Mme Danièle HANNAIRE - Dont la vigilance a pour objectif d'analyser les
quasi incidents ou incidents et de faire en sorte qu'ils ne se reproduisent
pas. En analysant les incidents sur le terrain, cela permettra d'étayer
un dossier d'épidémiologie sur certains produits pour les faire
évoluer. C'est un des bouclages...
M. Claude HURIET, rapporteur - ...et en amont ?

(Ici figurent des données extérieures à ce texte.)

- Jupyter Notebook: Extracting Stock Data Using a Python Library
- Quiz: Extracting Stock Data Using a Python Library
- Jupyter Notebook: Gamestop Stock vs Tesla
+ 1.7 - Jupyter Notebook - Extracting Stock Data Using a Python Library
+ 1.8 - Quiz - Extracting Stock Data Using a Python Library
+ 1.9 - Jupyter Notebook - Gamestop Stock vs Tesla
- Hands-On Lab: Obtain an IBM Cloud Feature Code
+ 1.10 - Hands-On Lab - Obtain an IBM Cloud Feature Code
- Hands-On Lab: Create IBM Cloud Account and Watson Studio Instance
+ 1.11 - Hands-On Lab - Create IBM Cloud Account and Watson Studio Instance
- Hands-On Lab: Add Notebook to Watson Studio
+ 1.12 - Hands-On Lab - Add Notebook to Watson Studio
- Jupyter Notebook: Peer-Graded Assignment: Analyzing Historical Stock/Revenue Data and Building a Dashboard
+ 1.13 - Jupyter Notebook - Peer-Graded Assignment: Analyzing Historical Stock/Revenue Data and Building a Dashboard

Mme Danièle HANNAIRE - Si vous parlez d'inspection de l'organisation du
système de l'entreprise pour fabriquer conformément, cela est vu
par l'organisme notifié et c'est audité tous les ans : c'est le
GMED.
M. Charles PERINETTI - Lorsque l'entreprise est ISO 9001, cela inclut tout le
processus de fabrication, y compris la conception. La manière dont elle
acquiert sa matière première par rapport au type
d'activité qui est la sienne est auditée et entre dans le cadre
du descriptif de l'entreprise.
Mme Marie-Madeleine DIEULANGARD - Mais sur la nature même du
matériau, la matière dont on s'approvisionne, à quel
moment est-ce homologué ?
Mme Danièle HANNAIRE - Le choix du matériau est de la
responsabilité du concepteur. Quand vous consommez un produit, c'est
à la fois la forme, les caractéristiques, mais aussi le
matériau puisque c'est lui qui va définir le reste. C'est
là que se place l'analyse de risques qui est étayée sur un
certain nombre de dossiers -en l'occurrence pour les implants toxicologiques,
la biocompatibilité- puisque l'on va regarder comment les
échantillons du matériau se comportent dans ces différents
domaines. Une fois qu'il est façonné, fabriqué, c'est
toute la phase clinique -qu'elle soit animale et humaine sous contrôle-
qui va permettre de vérifier qu'y compris
in vivo
, dans sa phase
finale, il a le même comportement et n'entraîne pas, à la
connaissance actuelle des incidents.
M. Charles PERINETTI - Un autre aspect du sujet est de savoir comment l'Agence
Nationale d'Accréditation et d'Evaluation va se comporter. Est-ce que ce
sera, en dehors des hôpitaux, une agence d'évaluation des
matériels et techniques ? On ne le sait pas encore, nous sommes dans un
puzzle où se mettent en place différents éléments
qui n'ont pas encore totalement établi comment ils joueront.